A reader of a recent post of mine blamed me for using the R word: “redneck.” (His comment was not published because he was a new commenter and we could not confirm his email address.) What I call “redneck” is close to Merriam-Webster’s definition, minus the pejorative connotation:

1. sometimes disparaging: a white member of the Southern rural laboring class
2. often disparaging: a person whose behavior and opinions are similar to those attributed to rednecks

I use “redneckitude” as a much-needed neologism for the typical redneck’s behavior, opinions, character, and preferences (to use an economic term). Jim Bovard tells me that the neologism “might be tolerable” until a better one is found. On the model of “wokeness,” perhaps “redneckess” would be better?

The featured image of this post represents how redneckitude is seen by the intellectual establishment and part of popular and political culture. Jim Goad’s The Redneck Manifesto: How Hillbillies, Hicks, and White Trash Became America’s Scapegoats (Simon & Schuster, 1997) helps understand how the redneck concept now extends to any lower-class, white, gun-toting, God-loving but sin-committing, flag-waving but often non-voting, rural individual. Rednecks exist in Vermont and Maine too. The redneck is also self-reliant, although this may have changed in the mounting socialist culture. He is certainly not a standard-bearer for the 18th-century Enlightenment.

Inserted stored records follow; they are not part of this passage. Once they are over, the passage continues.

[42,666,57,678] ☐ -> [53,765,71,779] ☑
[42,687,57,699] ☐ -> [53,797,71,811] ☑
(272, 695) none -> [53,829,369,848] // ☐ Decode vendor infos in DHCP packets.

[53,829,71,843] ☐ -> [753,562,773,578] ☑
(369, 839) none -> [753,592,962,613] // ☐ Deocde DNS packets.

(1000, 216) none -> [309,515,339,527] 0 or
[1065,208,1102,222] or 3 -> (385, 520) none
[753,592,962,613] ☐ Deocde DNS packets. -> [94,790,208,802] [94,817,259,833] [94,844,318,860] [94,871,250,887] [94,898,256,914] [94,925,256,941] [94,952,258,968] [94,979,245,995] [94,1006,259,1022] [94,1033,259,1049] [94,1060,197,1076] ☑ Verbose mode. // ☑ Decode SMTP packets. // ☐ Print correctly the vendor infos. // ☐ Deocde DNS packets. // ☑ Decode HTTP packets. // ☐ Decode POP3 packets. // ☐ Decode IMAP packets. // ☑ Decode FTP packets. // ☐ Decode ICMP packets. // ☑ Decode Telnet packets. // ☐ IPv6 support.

The major point of the economics of redneckitude is that, as a social scientist, the economist is not morally judgmental. Rednecks have preferences and make choices according to these preferences. These choices have social consequences (including “economic” consequences in the narrow sense) that are of scientific interest for the understanding of society. And note that, like in other sciences, words used in economics are just labels that may carry historical meaning but are mainly useful for analytical purposes.

This methodological approach explains the historical tolerance of economists for eccentric preferences and lifestyles. For this reason, I don’t consider the R word as pejorative. I even share some preferences with rednecks. I might have titled the present post “In Defense of Redneckitude.”

In New York Times article (“A Profession With an Egalitarian Core”, March 16, 2013), Tyler Cowen pointed out many historical instances of the economists’ tolerance, including:

In 1829, all 15 economists who held seats in the British Parliament voted to allow Roman Catholics as members. In 1858, the 13 economists in Parliament voted unanimously to extend full civil rights to Jews. (While both measures were approved, they were controversial among many non-economist members.) For many years leading up to the various abolitions of slavery, economists were generally critics of slavery and advocates of people’s natural equality. …

Professors Levy and Peart coined the phrase “analytical egalitarianism” to describe the underpinnings of this tradition. For example, Adam Smith cited birth and fortune, as opposed to intrinsically different capabilities, as the primary reasons for differences in social rank. And the classical economists Jeremy Bentham and John Stuart Mill promoted equal legal and institutional rights for women long before such views were fashionable.

This tolerance has limits that, in the classical-liberal or libertarian perspective, correspond to the point where some individuals coercively ban the preferences of other individuals. In this perspective, all forms of apartheid or government discrimination are beyond the pale of tolerance. There is a significant difference between harboring esthetic or lifestyle beliefs on the one hand and, on the other hand, wanting to impose those on others.

For example, many rednecks may have had or perhaps still have racist personal preferences, which would be as acceptable (although not commendable) as the contemporary wokes’ anti-white opinions are (although not commendable); but the desire to impose such preferences through the coercive power of the state is antithetical to tolerance and thus unacceptable. No surprise that economists have generally been opposed to slavery and, as shown by David Levy and Sandra Peart, this opposition earned economics the pejorative label of “dismal science” by conservative Thomas Carlyle (see Levy and Peart’s “The Secret History of the Dismal Science. Part 1. Economics, Religion and Race in the 19th Century,” Econlib, January 22, 2001).

Another sort of limit to most economists’ tolerance relates to the development of children. Considering children as future sovereign individuals who should not be robbed of their future choices and opportunities may suggest more complex classical-liberal values (James Buchanan’s, for example) but such reflections would take us too far from this short post.